A la entrada del museo del poblado hay un busto de grandes dimensiones, donde el Che aparece mirando al horizonte. A unos cuatro kilómetros de allí se halla la quebrada del Yuro, donde fue herido en una pierna y, a pesar de ello, debió caminar hasta La Higuera. Como otros pueblos aledaños —Valle Grande, Pucara, Mataral y Camiri—, el Yuro ha pasado a conformar la Ruta del Che. Allí, una piedra recuerda el sitio del enfrentamiento con el ejército, ocurrido el 8 de octubre de 1967 y reza “Che vive”. También en la escuelita de La Higuera hay piedras. De acuerdo con las creencias del lugar, el hombre nace y muere, las plantas se secan, el agua cambia su rumbo, las nieves se derriten, el viento viene y va… Todo en la naturaleza se transforma, menos las piedras: las piedras son eternas, ni el fuego puede con ellas: por eso, para esta gente, la forma de recordar a los guerrilleros es marcar su ruta con piedras.

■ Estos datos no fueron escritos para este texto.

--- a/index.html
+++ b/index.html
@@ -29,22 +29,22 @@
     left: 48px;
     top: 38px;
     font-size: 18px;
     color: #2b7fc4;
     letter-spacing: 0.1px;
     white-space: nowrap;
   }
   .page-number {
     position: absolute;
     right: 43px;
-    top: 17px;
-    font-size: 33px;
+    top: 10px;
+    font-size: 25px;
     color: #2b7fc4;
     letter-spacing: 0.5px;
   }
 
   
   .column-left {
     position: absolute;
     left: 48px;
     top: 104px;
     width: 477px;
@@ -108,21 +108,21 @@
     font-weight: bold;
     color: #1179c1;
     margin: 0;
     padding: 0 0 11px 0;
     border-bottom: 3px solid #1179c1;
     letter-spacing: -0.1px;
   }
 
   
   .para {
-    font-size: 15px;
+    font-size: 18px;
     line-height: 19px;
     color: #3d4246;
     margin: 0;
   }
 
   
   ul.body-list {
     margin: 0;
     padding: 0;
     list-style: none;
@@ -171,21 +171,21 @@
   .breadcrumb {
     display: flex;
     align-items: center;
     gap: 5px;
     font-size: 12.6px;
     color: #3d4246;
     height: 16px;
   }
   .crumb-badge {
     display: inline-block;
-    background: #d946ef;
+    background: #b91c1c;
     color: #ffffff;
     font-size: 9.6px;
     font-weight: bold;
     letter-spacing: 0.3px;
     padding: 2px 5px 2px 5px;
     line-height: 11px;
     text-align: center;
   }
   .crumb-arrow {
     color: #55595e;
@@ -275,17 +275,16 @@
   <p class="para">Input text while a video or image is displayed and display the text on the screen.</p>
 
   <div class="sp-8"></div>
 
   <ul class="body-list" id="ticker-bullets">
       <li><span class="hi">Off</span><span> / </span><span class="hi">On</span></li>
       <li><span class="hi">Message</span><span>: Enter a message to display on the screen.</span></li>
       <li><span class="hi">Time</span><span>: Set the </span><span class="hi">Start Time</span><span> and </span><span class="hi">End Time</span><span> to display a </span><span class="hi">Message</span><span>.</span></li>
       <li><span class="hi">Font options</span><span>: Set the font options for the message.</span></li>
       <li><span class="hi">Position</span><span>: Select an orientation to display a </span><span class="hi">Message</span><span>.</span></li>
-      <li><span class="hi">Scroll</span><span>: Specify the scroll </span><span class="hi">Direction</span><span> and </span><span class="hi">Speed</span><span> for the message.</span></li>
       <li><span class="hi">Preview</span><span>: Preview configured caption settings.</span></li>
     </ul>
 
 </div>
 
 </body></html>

En la quebrada del Yuro, el silencio es emotivo, sobrecogedor… Para muchos resulta muy difícil imaginar cómo pudo un hombre asmático y herido en una pierna ascender por aquellas quebradas que la lluvia convierte en lodazal y que están a más de tres mil doscientos metros de altura. Quienes se asombran de la singular proeza no saben de lo que es capaz la voluntad humana y, en especial, la voluntad de un hombre como el Che.
Cerca de allí se halla Valle Grande, donde 30 años después del crimen se encontraron los restos del Che y de algunos de sus compañeros. El sitio cuenta también con un museo dedicado al heroico guerrillero, en cuya entrada se advierte una réplica —preparada para una película— de la lavandería del hospital Señor de Malta, lugar donde se presentó a la prensa su cadáver, con los ojos aún abiertos.

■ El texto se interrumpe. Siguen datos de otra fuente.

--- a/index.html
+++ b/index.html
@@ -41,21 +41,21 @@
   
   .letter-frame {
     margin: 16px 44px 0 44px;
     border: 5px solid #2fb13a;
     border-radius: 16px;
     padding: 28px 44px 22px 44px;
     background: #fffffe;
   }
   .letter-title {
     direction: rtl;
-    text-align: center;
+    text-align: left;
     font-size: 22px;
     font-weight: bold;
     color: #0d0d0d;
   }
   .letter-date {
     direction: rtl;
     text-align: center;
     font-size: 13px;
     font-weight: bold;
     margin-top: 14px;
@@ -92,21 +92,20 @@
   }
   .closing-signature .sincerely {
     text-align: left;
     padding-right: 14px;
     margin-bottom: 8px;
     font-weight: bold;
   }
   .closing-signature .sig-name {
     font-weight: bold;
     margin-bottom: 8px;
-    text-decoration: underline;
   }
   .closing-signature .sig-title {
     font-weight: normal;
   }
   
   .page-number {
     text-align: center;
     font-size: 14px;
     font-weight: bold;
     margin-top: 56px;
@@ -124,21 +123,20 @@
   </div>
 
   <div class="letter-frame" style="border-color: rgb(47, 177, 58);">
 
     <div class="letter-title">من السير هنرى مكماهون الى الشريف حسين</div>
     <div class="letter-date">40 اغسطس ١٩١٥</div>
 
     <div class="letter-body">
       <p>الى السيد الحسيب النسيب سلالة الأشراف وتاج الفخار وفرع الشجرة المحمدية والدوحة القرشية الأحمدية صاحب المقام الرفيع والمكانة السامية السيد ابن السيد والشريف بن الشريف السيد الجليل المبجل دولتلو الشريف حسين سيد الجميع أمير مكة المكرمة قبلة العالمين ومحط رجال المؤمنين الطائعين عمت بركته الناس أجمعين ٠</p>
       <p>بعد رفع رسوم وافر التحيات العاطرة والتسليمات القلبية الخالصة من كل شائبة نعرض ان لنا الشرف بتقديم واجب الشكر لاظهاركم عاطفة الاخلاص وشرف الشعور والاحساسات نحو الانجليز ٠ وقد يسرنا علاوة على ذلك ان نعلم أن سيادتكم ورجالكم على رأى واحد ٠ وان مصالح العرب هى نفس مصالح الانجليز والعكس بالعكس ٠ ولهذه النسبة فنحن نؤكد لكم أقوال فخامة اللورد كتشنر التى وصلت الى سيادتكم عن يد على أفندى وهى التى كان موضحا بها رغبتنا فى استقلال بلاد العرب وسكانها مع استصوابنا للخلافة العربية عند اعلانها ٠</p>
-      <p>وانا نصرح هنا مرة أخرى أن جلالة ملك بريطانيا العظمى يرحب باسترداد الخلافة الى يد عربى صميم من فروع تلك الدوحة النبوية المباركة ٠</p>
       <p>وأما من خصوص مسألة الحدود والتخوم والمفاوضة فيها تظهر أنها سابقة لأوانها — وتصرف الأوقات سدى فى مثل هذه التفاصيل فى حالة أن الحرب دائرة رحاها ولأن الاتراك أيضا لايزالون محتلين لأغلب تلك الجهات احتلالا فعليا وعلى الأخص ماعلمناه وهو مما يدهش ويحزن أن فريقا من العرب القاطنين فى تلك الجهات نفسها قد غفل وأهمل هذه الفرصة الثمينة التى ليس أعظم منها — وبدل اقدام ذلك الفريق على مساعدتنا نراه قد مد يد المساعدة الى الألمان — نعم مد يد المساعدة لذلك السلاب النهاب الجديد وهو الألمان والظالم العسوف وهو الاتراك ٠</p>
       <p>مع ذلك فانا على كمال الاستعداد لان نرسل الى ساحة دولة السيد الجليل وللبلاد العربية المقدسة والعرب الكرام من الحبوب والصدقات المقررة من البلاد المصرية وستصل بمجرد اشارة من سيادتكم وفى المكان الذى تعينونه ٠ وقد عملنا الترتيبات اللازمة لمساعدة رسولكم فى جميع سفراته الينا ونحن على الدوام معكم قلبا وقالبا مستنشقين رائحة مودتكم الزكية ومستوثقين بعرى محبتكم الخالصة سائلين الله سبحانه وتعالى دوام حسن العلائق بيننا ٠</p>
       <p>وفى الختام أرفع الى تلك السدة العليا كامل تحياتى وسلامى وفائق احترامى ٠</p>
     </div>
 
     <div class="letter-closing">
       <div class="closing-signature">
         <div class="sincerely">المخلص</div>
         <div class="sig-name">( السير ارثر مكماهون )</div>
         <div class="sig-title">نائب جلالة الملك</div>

En la pared están escritos los nombres de los hombres y la mujer que integraron la guerrilla: 20 bolivianos, 13 cubanos, dos peruanos y una ciudadana argentina, Tamara Bunke, Tania. También figura el nombre de las bajas oficiales —del ejército—, desconocidos muchachos de no más de dieciocho años, con escasos conocimientos y muy poca preparación militar.
Seguramente en ellos pensaba nuestro Nicolás Guillén cuando escribió en su poema “Guitarra en duelo mayor”:
Soldadito de Bolivia,
soldadito boliviano,
armado vas con tu rifle,
que es un rifle americano,
soldadito de Bolivia,
que es un rifle americano.
Te lo dio el señor Barrientos,
soldadito boliviano,
regalo de míster Johnson,
para matar a tu hermano,
para matar a tu hermano,
soldadito de Bolivia,
para matar a tu hermano.
No sabes quién es el muerto,
soldadito boliviano?
El muerto es el Che Guevara,
y era argentino y cubano,
soldadito de Bolivia,
y era argentino y cubano. […]
Uno de los guías del lugar, quien contribuyó al hallazgo de los restos del Che y sus compañeros, es, precisamente, hijo de uno de esos soldados y dice que su padre le contaba que habían llegado al combate sin preparación de ningún tipo y, sobre todo, sin saber qué era el imperialismo yanqui ni cuánto daño causaba a nuestros pueblos.
En el hospital Señor de Malta se mantiene aún la vieja lavandería. El hospital ha crecido, pero la lavandería se mantiene intacta; en ella hay un pequeño florero, donde los visitantes colocan flores en recuerdo del inolvidable guerrillero. Los viajeros se detienen allí por unos minutos, con respeto, y los creyentes aprovechan para rezar una oración.
Los campesinos lo recuerdan sentado bajo la sombra del árbol que después cortaron los militares, pero ha vuelto a retoñar.
Nosotros, cubanos, le rendimos homenaje con gratitud, admiración y respeto, conscientes de que los hombres como Bolívar, Martí, Fidel y el Che nunca mueren. Es que el Che está en las piedras, en el agua limpia y pura, en el verdor de la naturaleza y, sobre todo, en la esperanza de un mundo mejor.